- What this task involves: Go over the lines below, and when one contains the word "TRIUMPH", copy it.

- Dataset items:
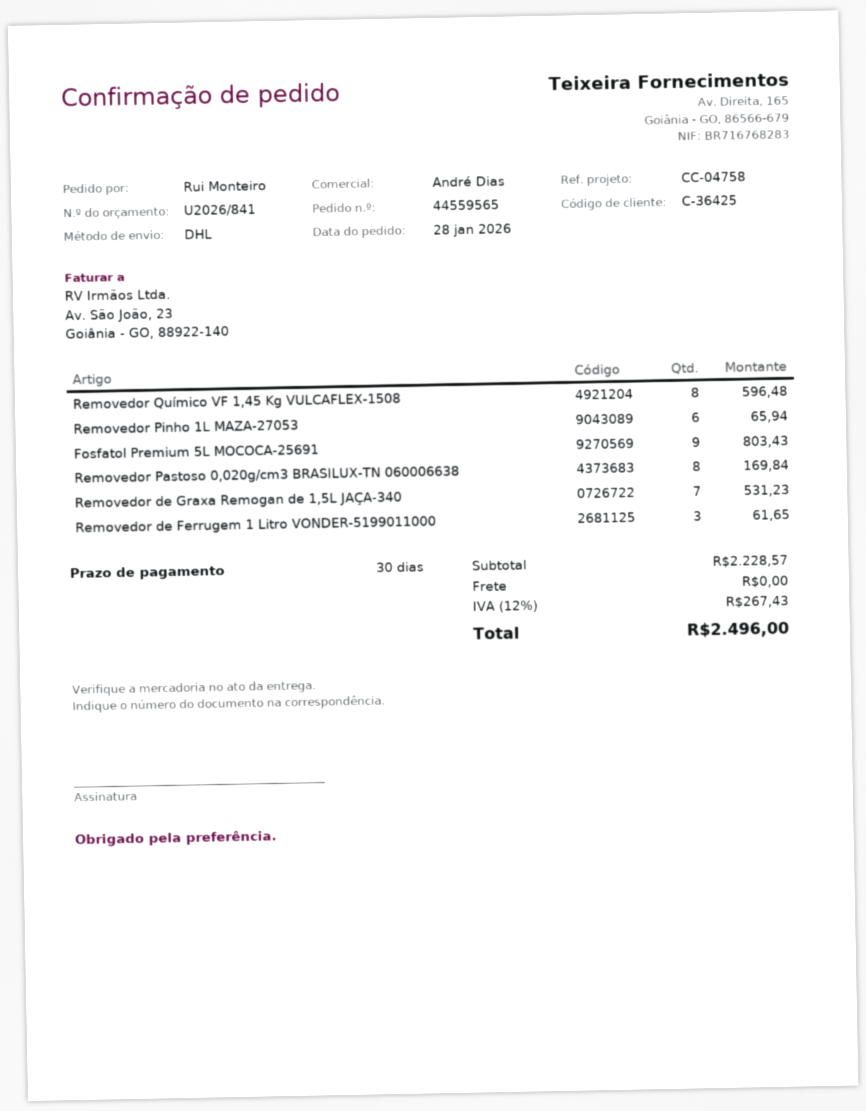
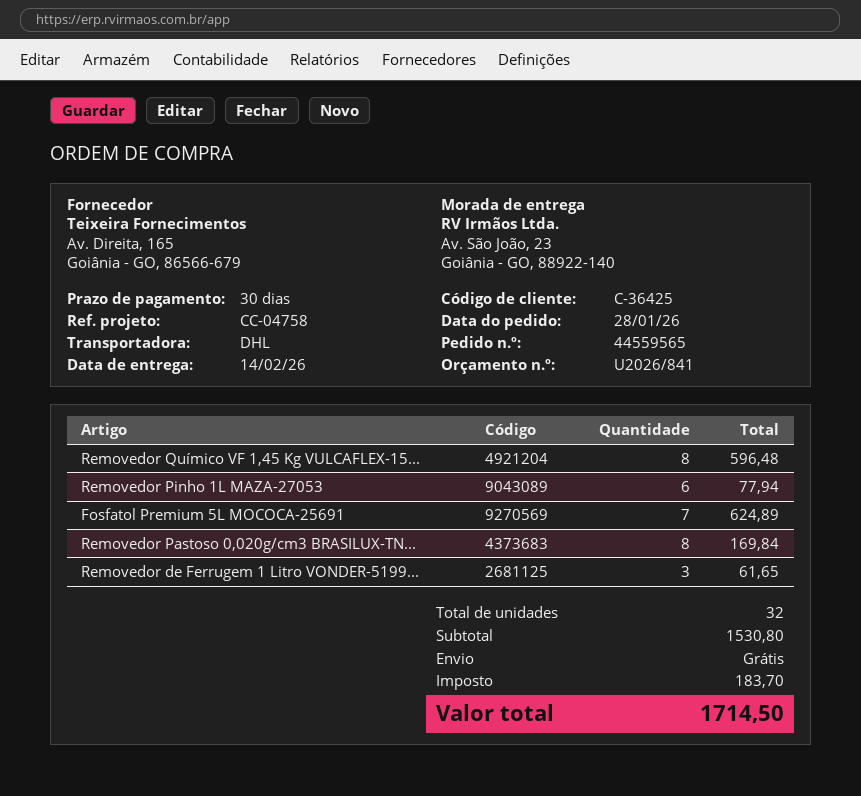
Removedor Pinho 1L MAZA-27053: 6 for 65.94 -> 6 for 77.94
Fosfatol Premium 5L MOCOCA-25691: 9 for 803.43 -> 7 for 624.89
Removedor de Graxa Remogan de 1,5L JAÇA-340: 7 for 531.23 -> none
subtotal: 2228.57 -> 1530.80
tax: 267.43 -> 183.70
total: 2496.00 -> 1714.50

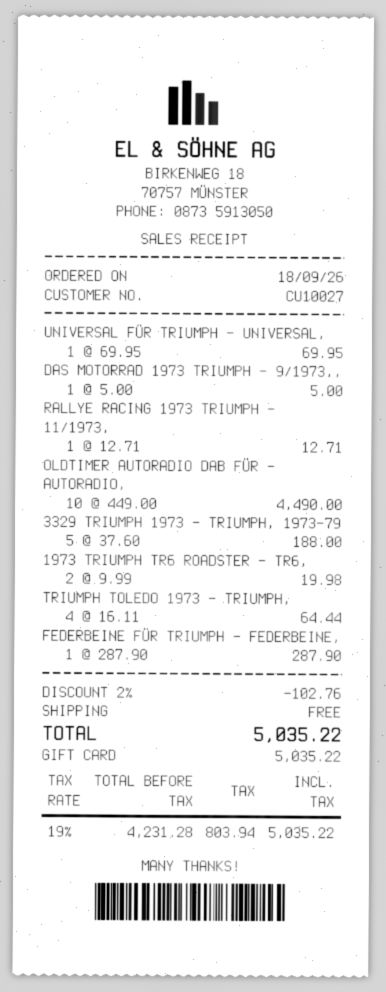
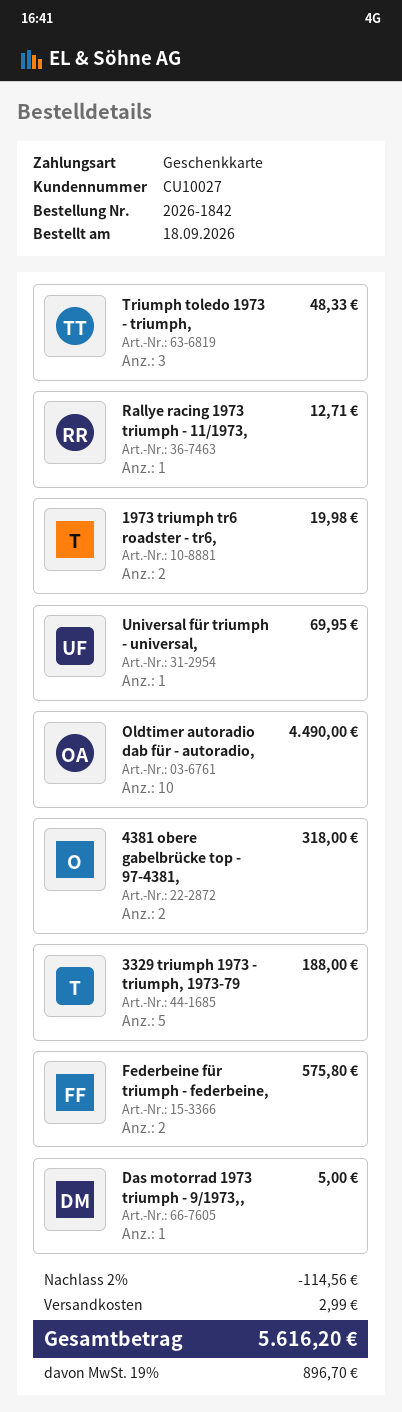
TRIUMPH TOLEDO 1973 - TRIUMPH,: 4 for 64.44 -> 3 for 48.33
FEDERBEINE FÜR TRIUMPH - FEDERBEINE,: 1 for 287.90 -> 2 for 575.80
4381 obere gabelbrücke top - 97-4381,: none -> 2 for 318.00
discount: 2% = 102.76 -> 2% = 114.56
shipping: 0.00 -> 2.99
tax: 19% = 803.94 -> 19% = 896.70
total: 5035.22 -> 5616.20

- Solution for this task:
TRIUMPH TOLEDO 1973 - TRIUMPH,: 4 for 64.44 -> 3 for 48.33
FEDERBEINE FÜR TRIUMPH - FEDERBEINE,: 1 for 287.90 -> 2 for 575.80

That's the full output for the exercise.